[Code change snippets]
━━━━━━━━
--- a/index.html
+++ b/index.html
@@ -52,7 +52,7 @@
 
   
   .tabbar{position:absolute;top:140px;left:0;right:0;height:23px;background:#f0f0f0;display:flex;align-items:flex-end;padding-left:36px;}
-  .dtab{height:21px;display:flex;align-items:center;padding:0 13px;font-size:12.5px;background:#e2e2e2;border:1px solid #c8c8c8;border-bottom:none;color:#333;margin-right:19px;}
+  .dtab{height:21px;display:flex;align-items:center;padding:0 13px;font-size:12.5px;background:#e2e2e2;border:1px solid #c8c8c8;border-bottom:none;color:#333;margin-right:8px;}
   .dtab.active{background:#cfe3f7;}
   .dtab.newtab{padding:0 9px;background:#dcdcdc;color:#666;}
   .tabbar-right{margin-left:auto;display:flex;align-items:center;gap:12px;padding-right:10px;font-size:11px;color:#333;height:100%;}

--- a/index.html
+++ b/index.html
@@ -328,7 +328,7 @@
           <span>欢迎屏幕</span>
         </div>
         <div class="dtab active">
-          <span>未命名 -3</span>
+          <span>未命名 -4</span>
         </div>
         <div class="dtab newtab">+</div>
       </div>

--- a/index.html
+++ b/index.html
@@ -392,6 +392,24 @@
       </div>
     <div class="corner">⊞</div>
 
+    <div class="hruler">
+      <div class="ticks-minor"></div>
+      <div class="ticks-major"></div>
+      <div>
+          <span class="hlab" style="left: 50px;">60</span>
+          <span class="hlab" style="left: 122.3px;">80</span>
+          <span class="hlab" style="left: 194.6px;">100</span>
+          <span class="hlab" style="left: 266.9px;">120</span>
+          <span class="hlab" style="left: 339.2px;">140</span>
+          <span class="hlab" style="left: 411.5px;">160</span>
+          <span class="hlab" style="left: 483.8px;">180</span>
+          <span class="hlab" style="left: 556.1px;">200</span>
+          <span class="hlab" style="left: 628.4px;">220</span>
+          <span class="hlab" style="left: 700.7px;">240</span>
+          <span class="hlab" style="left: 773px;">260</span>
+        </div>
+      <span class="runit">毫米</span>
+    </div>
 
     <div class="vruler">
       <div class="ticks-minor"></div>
━━━━━━━━
Scan the entries above for the word "minor", then copy every line in which it occurs.

+      <div class="ticks-minor"></div>
       <div class="ticks-minor"></div>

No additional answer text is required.